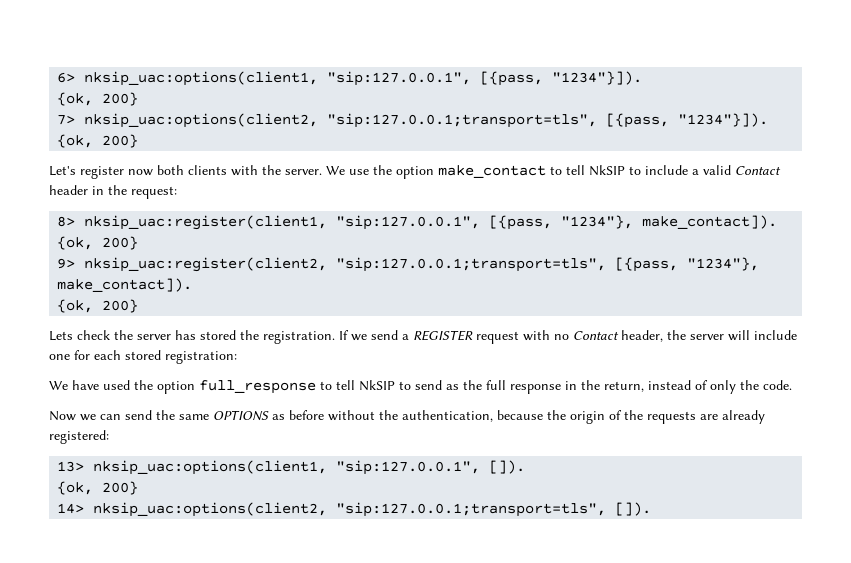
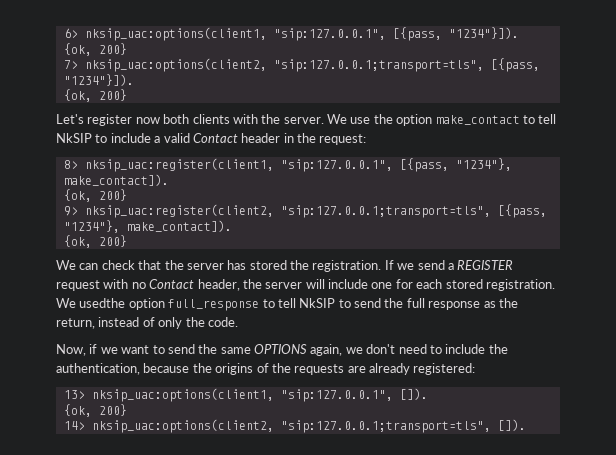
[49,330,110,341] Lets check -> [56,260,162,270] We can check that
[165,351,237,364] [49,380,153,390] registration: // We have used the -> [485,279,555,291] [56,298,126,308] registration. We usedthe
[446,384,459,390] as -> (381, 303) none
[565,381,577,390] in -> [483,301,496,308] as
[49,410,375,421] Now we can send the same OPTIONS as before without -> [56,344,486,356] Now, if we want to send the same OPTIONS again, we don't need to include
[570,411,605,424] origin -> [215,363,254,375] origins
═══
Task to complete. Your job is to repeat the data exactly, leaving each picture out.

Worked solution.
[49,330,110,341] Lets check -> [56,260,162,270] We can check that
[165,351,237,364] [49,380,153,390] registration: // We have used the -> [485,279,555,291] [56,298,126,308] registration. We usedthe
[446,384,459,390] as -> (381, 303) none
[565,381,577,390] in -> [483,301,496,308] as
[49,410,375,421] Now we can send the same OPTIONS as before without -> [56,344,486,356] Now, if we want to send the same OPTIONS again, we don't need to include
[570,411,605,424] origin -> [215,363,254,375] origins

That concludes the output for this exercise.